日本で初公開されたのは1985/12/7。自分が生まれる前の作品。評判は腐るほど聞いてきたが子供の頃に真剣に観た記憶はなく(おそらく部分的にでも観ているが、デロリアンの印象しか無い)、大人になってからも観てこなかった。そんな作品を今回何気なく見てみることとした。
端的に言って面白かった。自分と世代が違う古い作品は、当時のフィーリングに自分の気持ちがついていかず作品に没入できない事もままあるのだが、この作品は違った。4.0~4.5点ではなく3.5点にした理由は、この作品がSFのギミックに長けており続きが気になる展開が最後まで途切れず、コメディ要素が楽しい娯楽作品ではあるが、『主人公の成長』や『深いテーマ性』を持っていないからだ。主人公マーティ・マクフライは物語の中で多くの勇敢な決断や選択を行っていくが、それは物語の始まりから彼が持っていた力であり、成長に起因するものではない。

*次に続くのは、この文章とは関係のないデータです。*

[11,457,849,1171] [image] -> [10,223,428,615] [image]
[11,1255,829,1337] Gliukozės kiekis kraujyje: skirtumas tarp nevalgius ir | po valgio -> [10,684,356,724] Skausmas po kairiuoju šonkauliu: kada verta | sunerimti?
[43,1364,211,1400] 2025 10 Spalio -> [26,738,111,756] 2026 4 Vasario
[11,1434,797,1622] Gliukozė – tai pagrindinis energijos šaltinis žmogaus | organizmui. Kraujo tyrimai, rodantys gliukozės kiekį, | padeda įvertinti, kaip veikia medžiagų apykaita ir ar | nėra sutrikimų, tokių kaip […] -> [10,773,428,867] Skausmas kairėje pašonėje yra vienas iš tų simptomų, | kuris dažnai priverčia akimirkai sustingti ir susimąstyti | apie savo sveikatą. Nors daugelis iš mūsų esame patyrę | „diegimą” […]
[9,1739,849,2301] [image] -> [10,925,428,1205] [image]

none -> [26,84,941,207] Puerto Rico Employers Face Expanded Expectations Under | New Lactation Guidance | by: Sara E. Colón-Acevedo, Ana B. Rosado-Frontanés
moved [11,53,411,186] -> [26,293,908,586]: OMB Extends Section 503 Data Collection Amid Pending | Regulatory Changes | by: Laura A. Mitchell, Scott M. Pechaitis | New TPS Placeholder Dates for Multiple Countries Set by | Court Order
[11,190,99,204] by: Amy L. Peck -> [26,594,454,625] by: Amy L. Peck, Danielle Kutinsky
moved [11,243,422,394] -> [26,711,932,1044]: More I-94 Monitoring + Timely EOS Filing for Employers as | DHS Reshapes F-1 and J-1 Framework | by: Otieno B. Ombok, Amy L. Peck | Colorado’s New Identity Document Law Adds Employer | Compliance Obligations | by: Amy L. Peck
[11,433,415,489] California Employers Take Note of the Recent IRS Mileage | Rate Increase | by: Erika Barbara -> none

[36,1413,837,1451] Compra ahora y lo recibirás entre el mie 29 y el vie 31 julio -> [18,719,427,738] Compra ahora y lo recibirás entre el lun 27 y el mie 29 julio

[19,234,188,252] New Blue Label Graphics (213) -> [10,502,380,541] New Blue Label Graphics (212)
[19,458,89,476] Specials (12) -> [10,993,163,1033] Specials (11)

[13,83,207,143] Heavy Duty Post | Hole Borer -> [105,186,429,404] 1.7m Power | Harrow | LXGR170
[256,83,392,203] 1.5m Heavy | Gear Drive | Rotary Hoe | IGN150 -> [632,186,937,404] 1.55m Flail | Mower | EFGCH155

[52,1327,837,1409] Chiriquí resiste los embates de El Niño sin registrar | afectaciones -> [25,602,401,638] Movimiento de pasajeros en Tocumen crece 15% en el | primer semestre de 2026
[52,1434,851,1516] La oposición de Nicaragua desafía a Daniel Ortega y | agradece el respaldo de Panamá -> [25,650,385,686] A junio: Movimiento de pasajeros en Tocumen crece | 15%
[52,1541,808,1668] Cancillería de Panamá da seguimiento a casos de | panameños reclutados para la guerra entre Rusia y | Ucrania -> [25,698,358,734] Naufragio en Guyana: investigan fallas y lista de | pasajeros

彼の父親は未来から来た息子に促される形で未来に母親となる予定の女性に対してアタックし、母親を助けるために一発殴ってみせたという意味で主人公の父親が成長したのは確かだが、作中での彼の見せ方は視聴者を勇気づけるに足りるフォーカスの仕方では無かった(と少なくとも自分は考える)。
『深いテーマ性』というのは主人公と視聴者に内省を引き起こすテーマ(人権、生きる意味、社会的問題、病気と生き方、罪と罰等)の事で、この作品での登場人物は皆、そのようなものに真剣に悩んであがいて決断するというような人の生き様は見られなかった。それがこの作品がそのようなことを目的にしたものでないためにしょうが無いことではある。今更気づいたのは、この作品にはこの作品によって言いたい主張がないのだと思う(あるのかもしれないが、今の自分は気づいていない)。もしかしたらタイムループとしての物語のギミックと伏線の回収を尺の中で展開させるのに時間をさかれ、各人物の内面に迫る余裕が無かったのも原因かもしれない。
自分が書いた事を読んで創作における理想について考えてみると、主人公は完成されていてはならない(物語で成長を見せるため)という事と、物語にはジャンルのギミックによる知的なエンターメント体験の提供だけでは、作品にテーマ=主張を求める視聴者には物足りなさを感じさせてしまうという点に気づかされた(すでにどこかで感じたはずのことだが)。
最後に見ていて印象に残った点は、物語の最初に時計を多数並べて見せ、この作品が『時』にかかわるものであることを暗示させている表現はいいなと思ったし、ロレイン(主人公の母親)の若かりし日は彫りの深い顔ながら清楚な可愛さがあった。